Experts: U.S. rate hike ahead
OTTAWA — A speech by Janet Yellen is often more about what wasn’t said than what was. As when most central bank chiefs address the public, it’s all about reading between the lines for the message.
On that score, the U.S. Federal Reserve chairwoman didn’t disappoint: Expect the central bank to soon restart interest rate hikes, and many analysts see the liftoff coming in December.
“I believe the case for an increase in the federal funds rate has strengthened in recent months,” Yellen said Friday in a greatly anticipated speech at the annual Jackson Hole, Wyoming, economic summit.
Specifically, she highlighted the “continued solid performance of the labour market and our outlook for economic activity and inflation” as signs the Fed was closing in on its goal to increase its trendsetting lending rate, now at a range of 0.25 to 0.5 per cent.
Her more hawkish tone came after revised economic data released earlier Friday showed U.S. gross domestic product grew by a softer 1.1-per-cent annual rate in the second quarter of 2016, down slightly from the previous growth estimate of 1.2-per cent.
“While economic growth has not been rapid, it has been sufficient to generate further improvement in the labour mar- ket,” Yellen said in her speech at the 40-year-old desert retreat, which usually attracts central bankers from other major economies, along with economists and academics.
“Looking ahead,” she said, the Fed “expects moderate growth in real gross domestic product, additional strengthening in the labour market, and inflation rising to two per cent over the next few years.”

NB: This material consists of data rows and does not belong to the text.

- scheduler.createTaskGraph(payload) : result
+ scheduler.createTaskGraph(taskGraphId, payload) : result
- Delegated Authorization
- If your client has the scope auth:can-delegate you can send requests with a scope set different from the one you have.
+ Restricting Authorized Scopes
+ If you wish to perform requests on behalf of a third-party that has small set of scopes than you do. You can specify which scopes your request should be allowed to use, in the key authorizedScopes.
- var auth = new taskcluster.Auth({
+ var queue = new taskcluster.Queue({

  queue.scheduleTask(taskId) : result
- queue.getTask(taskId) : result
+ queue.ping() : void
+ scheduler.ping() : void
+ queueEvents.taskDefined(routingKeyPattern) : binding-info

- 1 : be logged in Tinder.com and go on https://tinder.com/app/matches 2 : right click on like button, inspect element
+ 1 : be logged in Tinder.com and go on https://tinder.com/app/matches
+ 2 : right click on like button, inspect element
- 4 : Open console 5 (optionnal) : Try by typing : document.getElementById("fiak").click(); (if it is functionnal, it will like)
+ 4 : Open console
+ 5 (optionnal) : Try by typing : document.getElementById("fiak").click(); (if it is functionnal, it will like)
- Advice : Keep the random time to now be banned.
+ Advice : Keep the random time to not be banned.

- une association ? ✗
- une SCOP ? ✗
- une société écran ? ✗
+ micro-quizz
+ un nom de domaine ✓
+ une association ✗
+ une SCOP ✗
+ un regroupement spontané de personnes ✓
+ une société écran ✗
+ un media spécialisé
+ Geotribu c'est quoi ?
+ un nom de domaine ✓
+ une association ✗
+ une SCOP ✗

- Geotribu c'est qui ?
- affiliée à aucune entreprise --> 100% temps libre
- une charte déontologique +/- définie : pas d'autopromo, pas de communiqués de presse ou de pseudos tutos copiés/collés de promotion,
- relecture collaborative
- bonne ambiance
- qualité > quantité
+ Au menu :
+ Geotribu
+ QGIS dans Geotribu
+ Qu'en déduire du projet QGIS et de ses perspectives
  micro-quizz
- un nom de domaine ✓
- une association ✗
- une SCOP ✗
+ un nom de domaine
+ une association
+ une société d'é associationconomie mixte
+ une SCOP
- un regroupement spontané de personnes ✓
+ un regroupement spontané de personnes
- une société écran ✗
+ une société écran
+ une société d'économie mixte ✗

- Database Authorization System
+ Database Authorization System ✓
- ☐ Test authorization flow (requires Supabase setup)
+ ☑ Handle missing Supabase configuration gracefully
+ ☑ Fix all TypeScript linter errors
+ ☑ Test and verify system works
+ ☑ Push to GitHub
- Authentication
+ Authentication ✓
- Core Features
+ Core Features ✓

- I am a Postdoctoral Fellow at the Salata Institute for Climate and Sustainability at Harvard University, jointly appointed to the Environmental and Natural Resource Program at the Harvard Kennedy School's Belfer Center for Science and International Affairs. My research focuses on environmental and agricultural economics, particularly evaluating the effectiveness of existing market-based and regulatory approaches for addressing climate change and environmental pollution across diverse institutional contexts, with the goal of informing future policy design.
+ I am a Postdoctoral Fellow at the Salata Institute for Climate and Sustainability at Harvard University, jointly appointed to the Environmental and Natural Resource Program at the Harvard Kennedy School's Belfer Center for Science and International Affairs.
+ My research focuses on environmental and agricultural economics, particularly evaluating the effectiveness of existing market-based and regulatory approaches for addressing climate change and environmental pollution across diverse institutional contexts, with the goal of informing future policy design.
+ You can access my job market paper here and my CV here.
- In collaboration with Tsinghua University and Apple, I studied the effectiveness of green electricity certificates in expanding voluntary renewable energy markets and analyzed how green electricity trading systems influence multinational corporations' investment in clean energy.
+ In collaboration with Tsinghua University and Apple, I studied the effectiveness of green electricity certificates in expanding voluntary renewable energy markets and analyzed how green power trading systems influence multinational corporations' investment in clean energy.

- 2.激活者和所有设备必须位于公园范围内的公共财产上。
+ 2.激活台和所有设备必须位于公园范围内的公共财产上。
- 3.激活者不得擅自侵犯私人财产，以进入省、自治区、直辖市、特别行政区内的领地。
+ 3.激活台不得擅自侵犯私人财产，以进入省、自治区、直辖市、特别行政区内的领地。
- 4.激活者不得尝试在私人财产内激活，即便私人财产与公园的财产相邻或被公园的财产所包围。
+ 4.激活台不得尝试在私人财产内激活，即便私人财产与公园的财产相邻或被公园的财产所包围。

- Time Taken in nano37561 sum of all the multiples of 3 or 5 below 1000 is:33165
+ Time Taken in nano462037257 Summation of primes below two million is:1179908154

“Based on this economic outlook,” Yellen added, the central bank “continues to anticipate that gradual increases in the federal funds rate will be appropriate over time to achieve and sustain employment and inflation near our statutory objectives.”
Yellen and other members of the Federal Open Market Committee — the main policymaking body — are scheduled to meet Sept. 20-21, followed by another meeting on Nov. 1-2.
Many economists have already pencilled in a rate increase at the Fed’s Dec. 13-14 meeting, which gives the FOMC more time to monitor the pace of economic improvement.
The Fed raised its key interest rate by a quarter of a per cent from near-zero in December 2015 — the first rate move in seven years — and planned to continue lifting lending levels over the course of this year.
Those additional hikes were stalled when weaker U.S. economic data began to flow in, as global influences — such as slower China growth, the collapse of oil prices and the yet unknown impact of the U.K. vote to leave the European Union — added to investor uncertainty.
Friday’s GDP report revealed some lingering weakness in the U.S. economy, coming after a disappointing first-quarter increase of 0.8-per cent. Overall, the first half of 2014 produced growth of just one per cent.
“While economic growth has not been rapid, it has been sufficient to generate further improvement in the labour market,” Yellen said in her Jackson Hole speech.
“Looking ahead, the FOMC expects moderate growth in real gross domestic product, additional strengthening in the labour market, and inflation rising to two per cent over the next few years.”